[Itemized modification records]

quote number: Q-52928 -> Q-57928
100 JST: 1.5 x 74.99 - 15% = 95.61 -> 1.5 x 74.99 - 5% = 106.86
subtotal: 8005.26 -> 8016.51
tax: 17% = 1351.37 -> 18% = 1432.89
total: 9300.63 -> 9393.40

▶ **Your objective**: A verbatim copy of every record is what you should return.

▶ **Task result**:
quote number: Q-52928 -> Q-57928
100 JST: 1.5 x 74.99 - 15% = 95.61 -> 1.5 x 74.99 - 5% = 106.86
subtotal: 8005.26 -> 8016.51
tax: 17% = 1351.37 -> 18% = 1432.89
total: 9300.63 -> 9393.40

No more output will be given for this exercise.